ACM curator Naomi Wang is promoting a tour of Port Cities exhibition through this video (click here and scroll down a bit until you see the advert for the tour plus the uploaded video). Turn up the volume and listen; at about 50sec into it, she refers to “Murugan” by saying “Muru-gun” (ending the last syllable by pronouncing it as ‘gan’, as is ‘beGUN’). Murugun is, by the way, is the Hindu deity associated with Thaipusam.

Murugan is pronounced “Muru-gurn” (as in ‘intern’ without the ‘hard’ ‘r’). I understand if a person who is not familiar with the proper pronunciation to say His name wrongly; you may be non-Singaporean, speaking a language where saying “Muru-gurn” is beyond your linguistic range.

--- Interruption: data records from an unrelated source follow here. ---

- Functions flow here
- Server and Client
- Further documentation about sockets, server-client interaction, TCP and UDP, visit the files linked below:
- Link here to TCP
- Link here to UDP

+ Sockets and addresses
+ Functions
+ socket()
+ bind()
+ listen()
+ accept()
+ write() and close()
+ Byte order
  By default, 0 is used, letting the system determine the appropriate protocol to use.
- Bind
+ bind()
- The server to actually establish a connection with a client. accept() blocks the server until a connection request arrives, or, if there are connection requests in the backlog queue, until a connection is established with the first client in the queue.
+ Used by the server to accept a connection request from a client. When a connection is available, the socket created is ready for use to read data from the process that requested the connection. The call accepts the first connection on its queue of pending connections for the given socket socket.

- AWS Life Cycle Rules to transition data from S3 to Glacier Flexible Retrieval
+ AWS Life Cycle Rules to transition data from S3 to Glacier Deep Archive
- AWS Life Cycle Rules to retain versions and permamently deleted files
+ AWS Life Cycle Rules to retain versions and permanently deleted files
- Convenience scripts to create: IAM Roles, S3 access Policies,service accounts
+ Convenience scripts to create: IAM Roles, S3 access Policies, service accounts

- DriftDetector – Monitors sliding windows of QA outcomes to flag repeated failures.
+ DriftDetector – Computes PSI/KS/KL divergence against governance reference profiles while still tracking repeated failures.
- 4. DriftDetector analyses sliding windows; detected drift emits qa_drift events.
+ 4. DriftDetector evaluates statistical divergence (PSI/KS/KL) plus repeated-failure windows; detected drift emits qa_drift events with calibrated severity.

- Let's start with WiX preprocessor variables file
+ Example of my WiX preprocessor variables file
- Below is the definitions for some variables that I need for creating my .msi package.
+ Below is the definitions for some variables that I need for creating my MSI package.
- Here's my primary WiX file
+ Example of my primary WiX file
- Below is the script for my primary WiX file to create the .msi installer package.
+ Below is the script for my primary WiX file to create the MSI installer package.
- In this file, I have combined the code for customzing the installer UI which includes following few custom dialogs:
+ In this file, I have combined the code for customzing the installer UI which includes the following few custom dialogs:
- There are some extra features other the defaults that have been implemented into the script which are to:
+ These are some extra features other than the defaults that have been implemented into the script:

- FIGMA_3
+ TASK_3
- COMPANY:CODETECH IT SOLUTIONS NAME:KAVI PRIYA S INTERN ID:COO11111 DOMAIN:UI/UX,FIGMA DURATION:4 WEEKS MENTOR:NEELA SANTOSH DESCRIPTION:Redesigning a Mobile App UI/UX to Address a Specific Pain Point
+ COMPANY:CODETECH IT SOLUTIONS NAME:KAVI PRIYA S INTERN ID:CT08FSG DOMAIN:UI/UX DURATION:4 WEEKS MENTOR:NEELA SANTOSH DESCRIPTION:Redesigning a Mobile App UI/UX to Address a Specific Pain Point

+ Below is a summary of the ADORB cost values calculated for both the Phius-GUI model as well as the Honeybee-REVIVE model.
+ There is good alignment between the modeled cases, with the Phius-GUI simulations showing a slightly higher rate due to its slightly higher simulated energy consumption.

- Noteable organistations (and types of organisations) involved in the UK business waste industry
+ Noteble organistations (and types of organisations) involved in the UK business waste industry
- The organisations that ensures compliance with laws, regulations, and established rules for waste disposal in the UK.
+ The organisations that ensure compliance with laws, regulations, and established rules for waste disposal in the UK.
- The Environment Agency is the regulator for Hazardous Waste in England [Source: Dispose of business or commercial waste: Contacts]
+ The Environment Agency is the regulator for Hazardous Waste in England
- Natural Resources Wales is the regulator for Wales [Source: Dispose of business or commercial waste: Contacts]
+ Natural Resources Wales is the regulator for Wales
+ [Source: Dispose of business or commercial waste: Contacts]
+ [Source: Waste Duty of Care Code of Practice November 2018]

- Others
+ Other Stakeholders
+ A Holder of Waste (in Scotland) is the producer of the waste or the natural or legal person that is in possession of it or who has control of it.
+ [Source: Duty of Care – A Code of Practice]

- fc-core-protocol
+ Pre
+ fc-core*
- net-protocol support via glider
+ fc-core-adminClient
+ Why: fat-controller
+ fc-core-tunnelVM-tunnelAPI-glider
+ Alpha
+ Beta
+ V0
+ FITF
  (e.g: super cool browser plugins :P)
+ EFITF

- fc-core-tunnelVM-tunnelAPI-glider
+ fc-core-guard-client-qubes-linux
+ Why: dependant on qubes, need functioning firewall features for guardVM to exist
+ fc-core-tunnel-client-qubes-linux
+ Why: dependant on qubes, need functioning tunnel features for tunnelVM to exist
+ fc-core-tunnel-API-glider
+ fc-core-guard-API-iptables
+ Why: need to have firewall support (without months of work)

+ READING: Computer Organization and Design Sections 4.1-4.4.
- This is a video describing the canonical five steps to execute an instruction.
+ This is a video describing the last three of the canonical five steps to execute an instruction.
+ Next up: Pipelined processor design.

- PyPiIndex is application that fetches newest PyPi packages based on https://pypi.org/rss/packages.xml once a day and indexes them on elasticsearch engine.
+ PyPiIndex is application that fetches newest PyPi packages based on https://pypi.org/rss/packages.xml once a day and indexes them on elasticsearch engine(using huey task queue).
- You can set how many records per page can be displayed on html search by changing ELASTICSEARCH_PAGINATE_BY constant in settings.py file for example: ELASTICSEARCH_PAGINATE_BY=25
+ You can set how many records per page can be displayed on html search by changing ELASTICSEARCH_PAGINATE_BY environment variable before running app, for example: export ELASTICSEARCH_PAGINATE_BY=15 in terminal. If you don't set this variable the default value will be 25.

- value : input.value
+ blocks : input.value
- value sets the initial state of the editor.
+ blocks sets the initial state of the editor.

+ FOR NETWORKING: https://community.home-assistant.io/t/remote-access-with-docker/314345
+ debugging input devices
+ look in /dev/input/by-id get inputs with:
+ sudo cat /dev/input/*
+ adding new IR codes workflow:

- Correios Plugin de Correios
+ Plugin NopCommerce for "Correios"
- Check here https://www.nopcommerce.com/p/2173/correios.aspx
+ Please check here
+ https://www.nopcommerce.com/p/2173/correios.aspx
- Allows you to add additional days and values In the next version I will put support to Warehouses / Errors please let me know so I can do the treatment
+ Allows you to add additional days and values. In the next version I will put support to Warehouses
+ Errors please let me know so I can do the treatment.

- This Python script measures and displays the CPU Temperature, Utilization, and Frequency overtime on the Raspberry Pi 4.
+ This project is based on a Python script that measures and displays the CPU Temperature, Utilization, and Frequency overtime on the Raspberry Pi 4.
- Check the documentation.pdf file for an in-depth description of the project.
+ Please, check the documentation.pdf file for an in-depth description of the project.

But I assume Ms Wang is from Singapore, judging from her accent. More important is that she is the curator of the exhibition that covers this topic. When you, as a local Singapore curator, say Murugan in a way unfamiliar to my Singaporean-ears, it makes my hair stand lah….

I won’t be paying to join her tour. Instead, I wouldn’t mind paying Miss Wang to say ‘Japanese Shogun’ just to hear her pronounce it as ‘Sho-gun’!! The Hokkien-speakers amongst us may get the joke…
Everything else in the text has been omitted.